Without the pictures, return each record as it appears.

**ENTRIES SUPPLIED:**
*-*-*

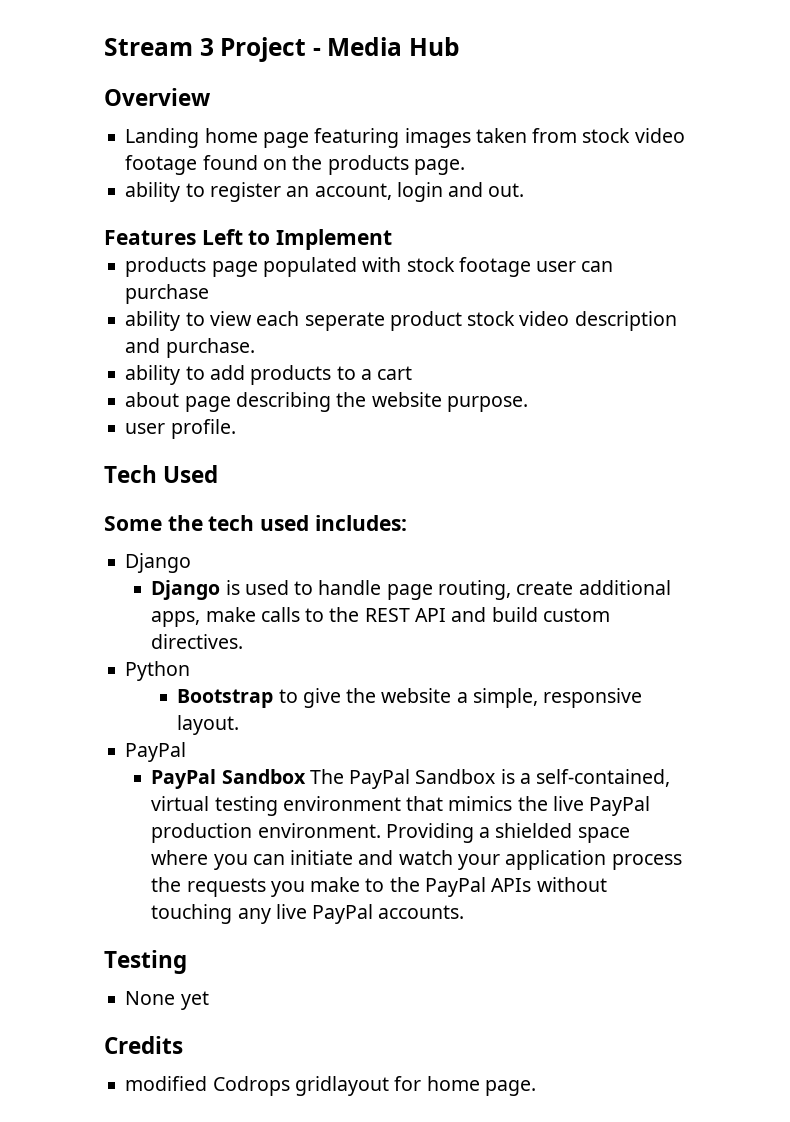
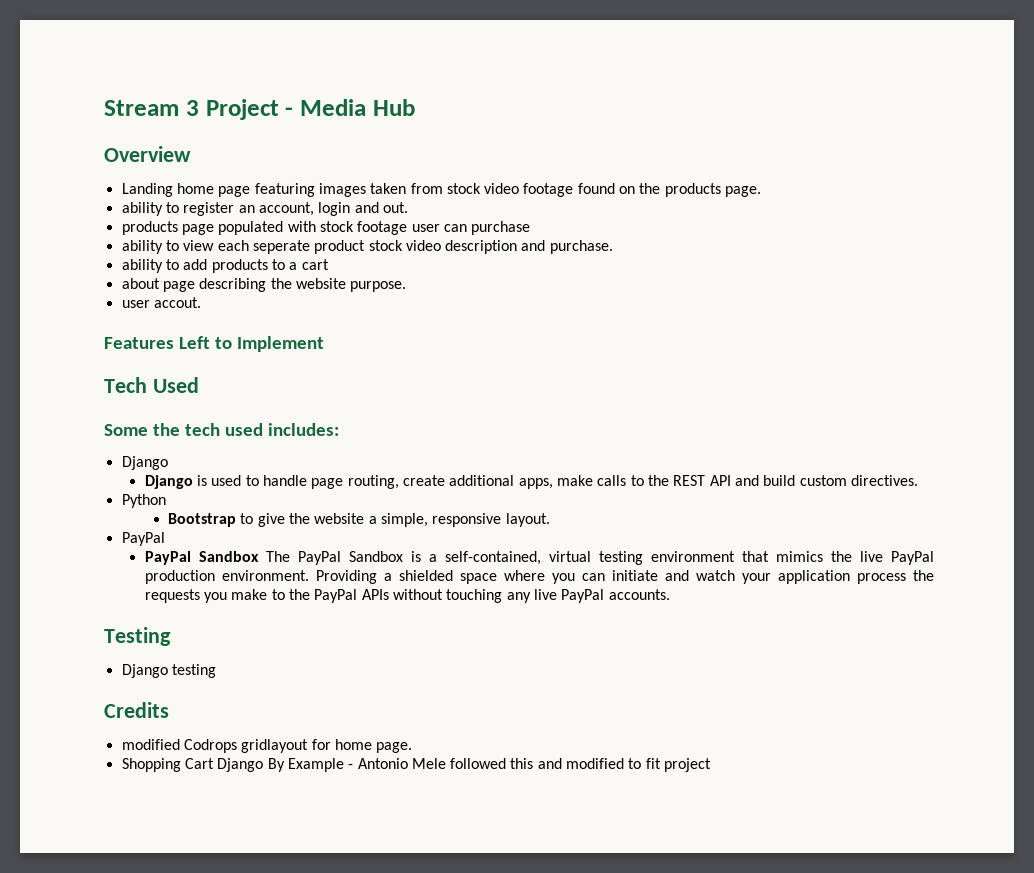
[104,229,393,250] // Features Left to Implement -> (408, 207) none
[170,419,236,439] profile. -> [153,297,201,308] [104,336,324,352] accout. // Features Left to Implement
[125,991,209,1010] None yet -> [121,664,216,678] Django testing
(536, 1088) none -> [121,758,712,772] // Shopping Cart Django By Example - Antonio Mele followed this and modified to fit project

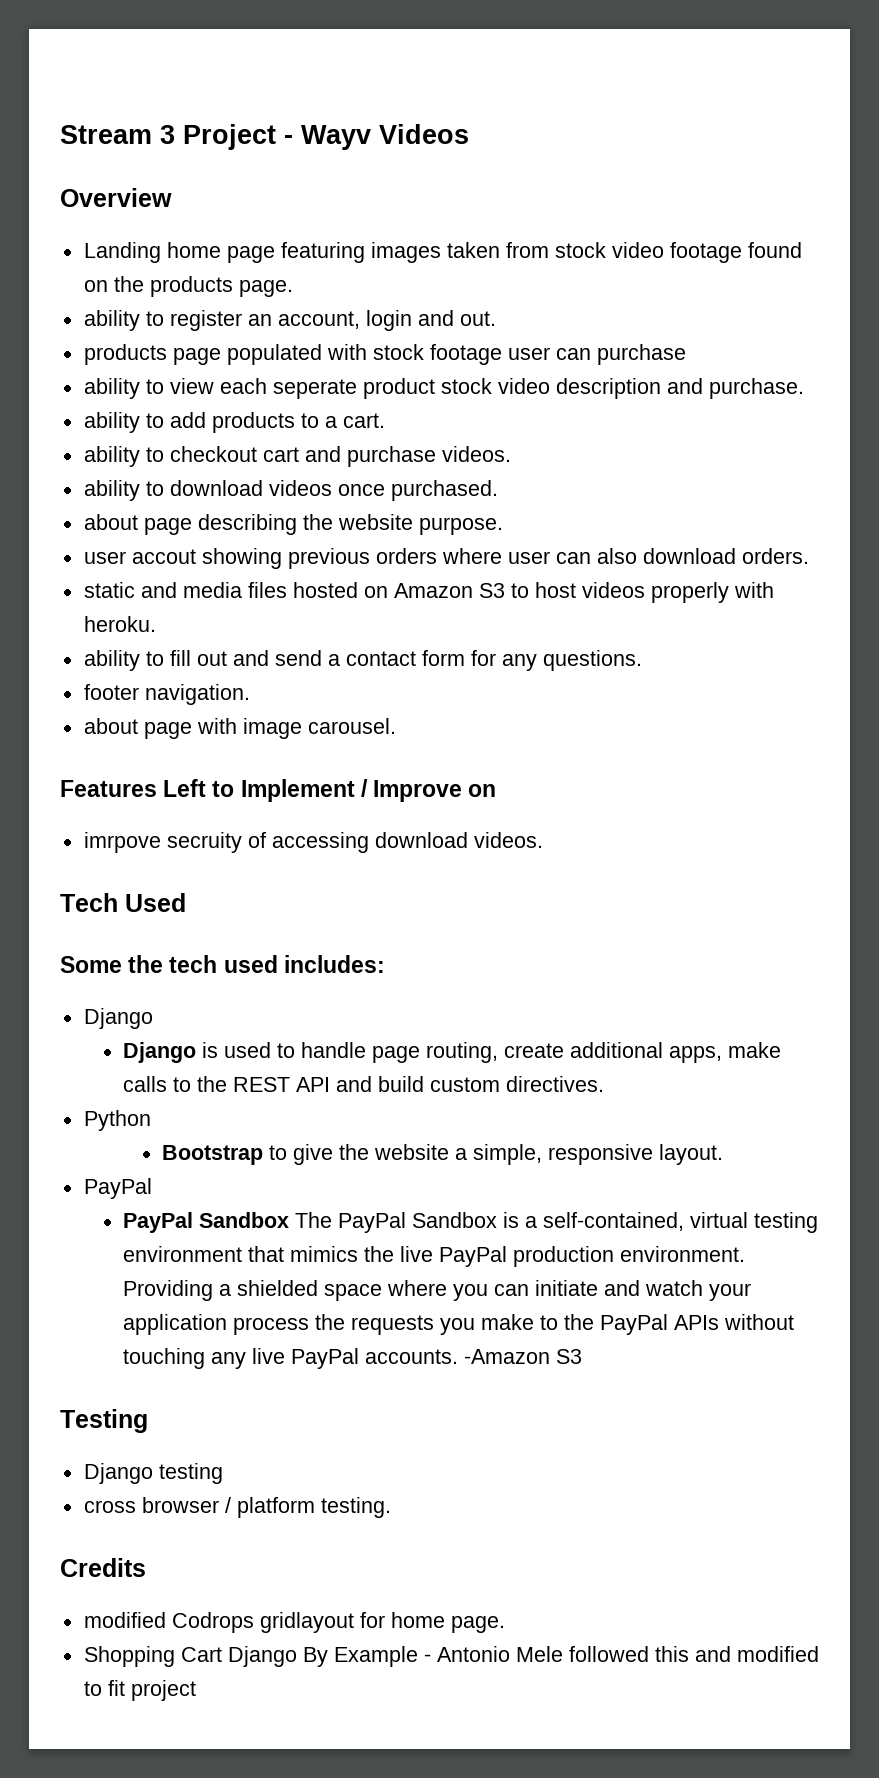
[300,99,415,116] Media Hub -> [301,124,469,150] Wayv Videos
[301,259,329,270] cart -> [342,413,385,428] [83,446,511,467] [83,480,498,501] cart. // ability to checkout cart and purchase videos. // ability to download videos once purchased.
[153,297,201,308] [104,336,324,352] accout. // Features Left to Implement -> [131,548,809,569] [83,582,774,603] [83,616,156,632] [83,650,642,671] [83,684,250,705] [83,718,396,739] [60,779,497,802] [83,832,543,853] accout showing previous orders where user can also download orders. // static and media files hosted on Amazon S3 to host videos properly with heroku. // ability to fill out and send a contact form for any questions. // footer navigation. // about page with image carousel. // Features Left to Implement / Improve on // imrpove secruity of accessing download videos.
(670, 594) none -> [463,1349,582,1364] -Amazon S3
(216, 671) none -> [83,1497,391,1518] // cross browser / platform testing.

*-*-*

**SOLUTION TO THIS PROBLEM:**
[104,229,393,250] // Features Left to Implement -> (408, 207) none
[170,419,236,439] profile. -> [153,297,201,308] [104,336,324,352] accout. // Features Left to Implement
[125,991,209,1010] None yet -> [121,664,216,678] Django testing
(536, 1088) none -> [121,758,712,772] // Shopping Cart Django By Example - Antonio Mele followed this and modified to fit project

[300,99,415,116] Media Hub -> [301,124,469,150] Wayv Videos
[301,259,329,270] cart -> [342,413,385,428] [83,446,511,467] [83,480,498,501] cart. // ability to checkout cart and purchase videos. // ability to download videos once purchased.
[153,297,201,308] [104,336,324,352] accout. // Features Left to Implement -> [131,548,809,569] [83,582,774,603] [83,616,156,632] [83,650,642,671] [83,684,250,705] [83,718,396,739] [60,779,497,802] [83,832,543,853] accout showing previous orders where user can also download orders. // static and media files hosted on Amazon S3 to host videos properly with heroku. // ability to fill out and send a contact form for any questions. // footer navigation. // about page with image carousel. // Features Left to Implement / Improve on // imrpove secruity of accessing download videos.
(670, 594) none -> [463,1349,582,1364] -Amazon S3
(216, 671) none -> [83,1497,391,1518] // cross browser / platform testing.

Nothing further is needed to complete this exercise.